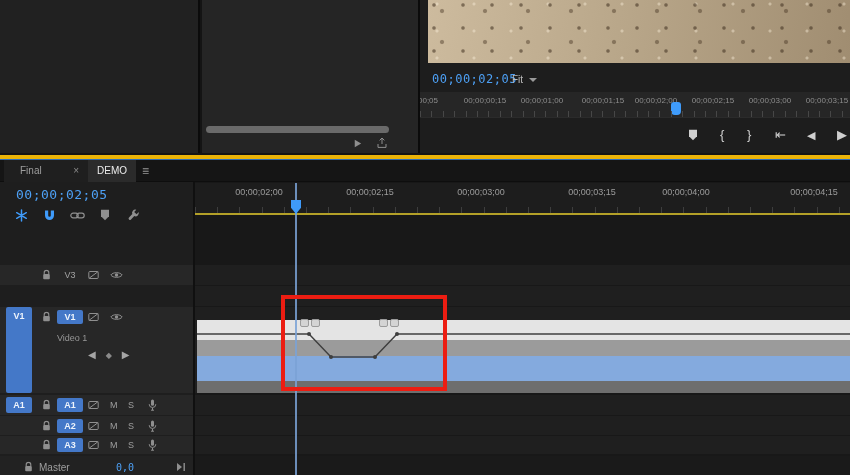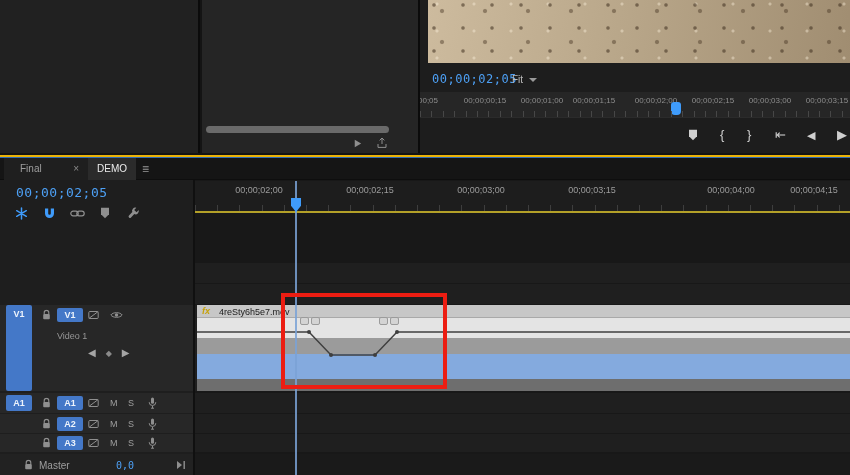--- a/index.html
+++ b/index.html
@@ -135,7 +135,7 @@
       <span class="mon-label" style="left:8px">00;05</span>
       <span class="mon-label" style="left:65px">00;00;00;15</span>
       <span class="mon-label" style="left:122px">00;00;01;00</span>
-      <span class="mon-label" style="left:174px">00;00;01;15</span>
+      <span class="mon-label" style="left:183px">00;00;01;15</span>
       <span class="mon-label" style="left:236px">00;00;02;00</span>
       <span class="mon-label" style="left:293px">00;00;02;15</span>
       <span class="mon-label" style="left:350px">00;00;03;00</span>

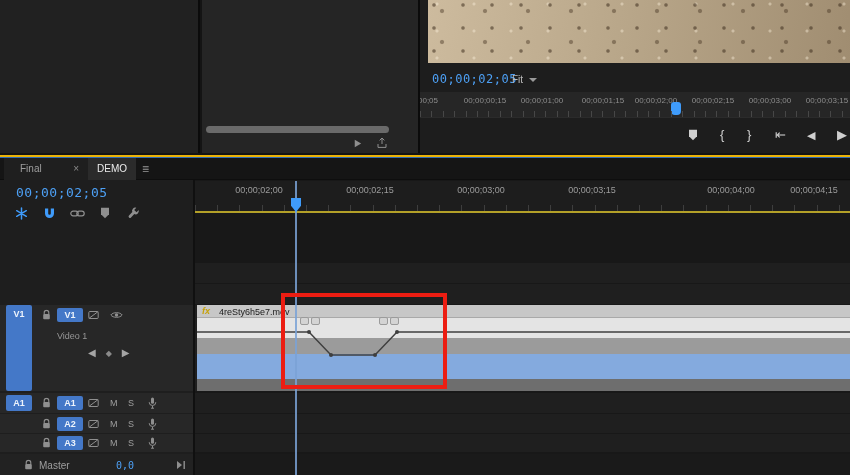--- a/index.html
+++ b/index.html
@@ -42,7 +42,7 @@
   .tbtn{position:absolute;top:9px;color:#cfcfcf;font-size:13px;line-height:16px;}
 
   
-  .timeline{left:0;top:155px;width:850px;height:320px;background:#1c1c1c;border-top:2px solid #eab308;}
+  .timeline{left:0;top:155px;width:850px;height:320px;background:#1c1c1c;border-top:4px solid #eab308;}
   .focus-line{position:absolute;left:0;top:0;width:100%;height:1px;background:#2d6cb8;z-index:70;}
   .tabbar{position:absolute;left:0;top:1px;width:100%;height:22px;background:#151515;border-bottom:1px solid #0e0e0e;}
   .tab{position:absolute;top:0;height:22px;font-size:10px;line-height:22px;}

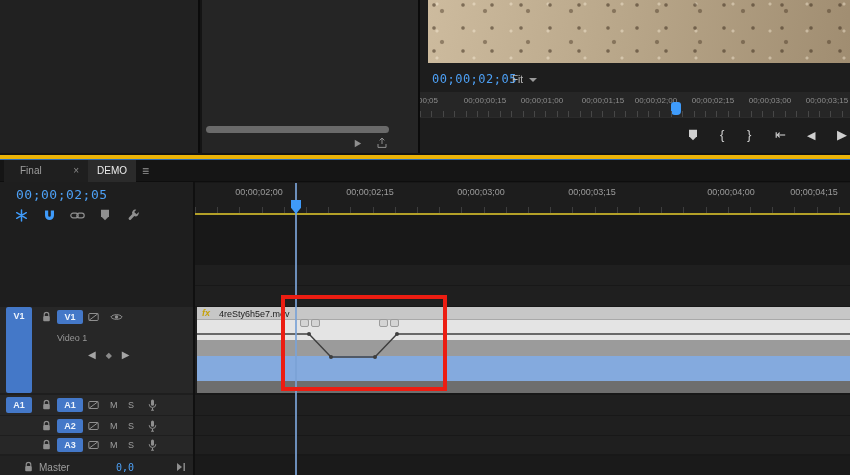--- a/index.html
+++ b/index.html
@@ -211,7 +211,7 @@
         <span class="tl-label" style="left:175px">00;00;02;15</span>
         <span class="tl-label" style="left:286px">00;00;03;00</span>
         <span class="tl-label" style="left:397px">00;00;03;15</span>
-        <span class="tl-label" style="left:536px">00;00;04;00</span>
+        <span class="tl-label" style="left:491px">00;00;04;00</span>
         <span class="tl-label" style="left:619px">00;00;04;15</span>
       </div>
       <div class="work-bar"></div>

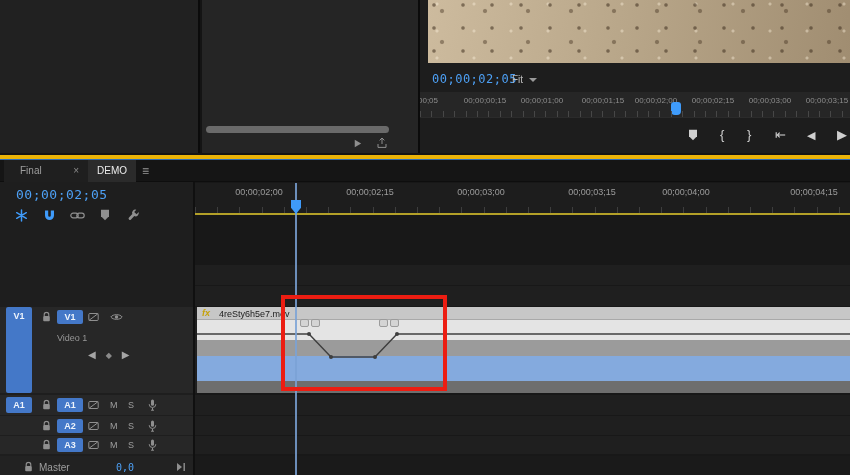--- a/index.html
+++ b/index.html
@@ -217,6 +217,27 @@
       <div class="work-bar"></div>
       <div class="hdr-divider"></div>
 
+      <div class="trow" style="top:83px;height:20px">
+        <span class="ic lock">
+            <svg width="9" height="11" viewBox="0 0 9 11">
+              <path d="M2.2 4.5V3.2a2.3 2.3 0 0 1 4.6 0v1.3" fill="none" stroke="currentColor" stroke-width="1.1"></path>
+              <rect x="1.2" y="4.5" width="6.6" height="5.2" rx="1" fill="currentColor"></rect>
+            </svg>
+          </span>
+        <span class="tname">V3</span>
+        <span class="ic syncic">
+            <svg width="11" height="10" viewBox="0 0 11 10">
+              <rect x=".8" y="1.5" width="9.4" height="7" rx="1" fill="none" stroke="currentColor"></rect>
+              <path d="M.8 8.5L10.2 1.5" stroke="currentColor"></path>
+            </svg>
+          </span>
+        <span class="ic eyeic">
+            <svg width="13" height="9" viewBox="0 0 13 9">
+              <path d="M.8 4.5C3 1.4 10 1.4 12.2 4.5 10 7.6 3 7.6 .8 4.5z" fill="none" stroke="currentColor"></path>
+              <circle cx="6.5" cy="4.5" r="1.7" fill="currentColor"></circle>
+            </svg>
+          </span>
+      </div>
       <div class="crow" style="top:83px;height:20px"></div>
 
       <div class="crow" style="top:104px;height:20px"></div>

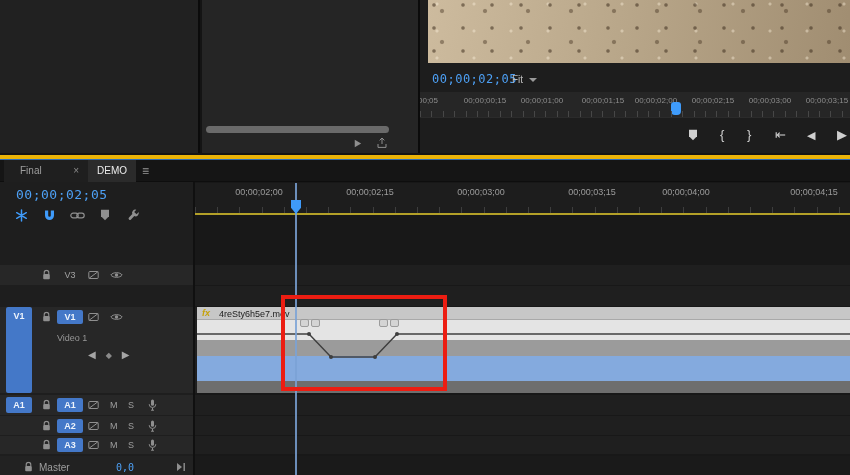--- a/index.html
+++ b/index.html
@@ -273,10 +273,6 @@
       <div class="crow" style="top:125px;height:86px"></div>
 
       <div class="clip">
-        <div class="namebar">
-          <span class="fx">fx</span>
-          <span class="cname">4reSty6h5e7.mov</span>
-        </div>
         <div class="kfzone"></div>
         <div class="midzone"></div>
         <div class="audiozone"></div>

● ● ●

> [TASK STATEMENT]: No picture is to appear in the copy; every entry above is otherwise to be printed verbatim.

> [SOLUTION FOR THIS PROBLEM]:
--- a/index.html
+++ b/index.html
@@ -135,7 +135,7 @@
       <span class="mon-label" style="left:8px">00;05</span>
       <span class="mon-label" style="left:65px">00;00;00;15</span>
       <span class="mon-label" style="left:122px">00;00;01;00</span>
-      <span class="mon-label" style="left:174px">00;00;01;15</span>
+      <span class="mon-label" style="left:183px">00;00;01;15</span>
       <span class="mon-label" style="left:236px">00;00;02;00</span>
       <span class="mon-label" style="left:293px">00;00;02;15</span>
       <span class="mon-label" style="left:350px">00;00;03;00</span>

--- a/index.html
+++ b/index.html
@@ -42,7 +42,7 @@
   .tbtn{position:absolute;top:9px;color:#cfcfcf;font-size:13px;line-height:16px;}
 
   
-  .timeline{left:0;top:155px;width:850px;height:320px;background:#1c1c1c;border-top:2px solid #eab308;}
+  .timeline{left:0;top:155px;width:850px;height:320px;background:#1c1c1c;border-top:4px solid #eab308;}
   .focus-line{position:absolute;left:0;top:0;width:100%;height:1px;background:#2d6cb8;z-index:70;}
   .tabbar{position:absolute;left:0;top:1px;width:100%;height:22px;background:#151515;border-bottom:1px solid #0e0e0e;}
   .tab{position:absolute;top:0;height:22px;font-size:10px;line-height:22px;}

--- a/index.html
+++ b/index.html
@@ -211,7 +211,7 @@
         <span class="tl-label" style="left:175px">00;00;02;15</span>
         <span class="tl-label" style="left:286px">00;00;03;00</span>
         <span class="tl-label" style="left:397px">00;00;03;15</span>
-        <span class="tl-label" style="left:536px">00;00;04;00</span>
+        <span class="tl-label" style="left:491px">00;00;04;00</span>
         <span class="tl-label" style="left:619px">00;00;04;15</span>
       </div>
       <div class="work-bar"></div>

--- a/index.html
+++ b/index.html
@@ -217,6 +217,27 @@
       <div class="work-bar"></div>
       <div class="hdr-divider"></div>
 
+      <div class="trow" style="top:83px;height:20px">
+        <span class="ic lock">
+            <svg width="9" height="11" viewBox="0 0 9 11">
+              <path d="M2.2 4.5V3.2a2.3 2.3 0 0 1 4.6 0v1.3" fill="none" stroke="currentColor" stroke-width="1.1"></path>
+              <rect x="1.2" y="4.5" width="6.6" height="5.2" rx="1" fill="currentColor"></rect>
+            </svg>
+          </span>
+        <span class="tname">V3</span>
+        <span class="ic syncic">
+            <svg width="11" height="10" viewBox="0 0 11 10">
+              <rect x=".8" y="1.5" width="9.4" height="7" rx="1" fill="none" stroke="currentColor"></rect>
+              <path d="M.8 8.5L10.2 1.5" stroke="currentColor"></path>
+            </svg>
+          </span>
+        <span class="ic eyeic">
+            <svg width="13" height="9" viewBox="0 0 13 9">
+              <path d="M.8 4.5C3 1.4 10 1.4 12.2 4.5 10 7.6 3 7.6 .8 4.5z" fill="none" stroke="currentColor"></path>
+              <circle cx="6.5" cy="4.5" r="1.7" fill="currentColor"></circle>
+            </svg>
+          </span>
+      </div>
       <div class="crow" style="top:83px;height:20px"></div>
 
       <div class="crow" style="top:104px;height:20px"></div>

--- a/index.html
+++ b/index.html
@@ -273,10 +273,6 @@
       <div class="crow" style="top:125px;height:86px"></div>
 
       <div class="clip">
-        <div class="namebar">
-          <span class="fx">fx</span>
-          <span class="cname">4reSty6h5e7.mov</span>
-        </div>
         <div class="kfzone"></div>
         <div class="midzone"></div>
         <div class="audiozone"></div>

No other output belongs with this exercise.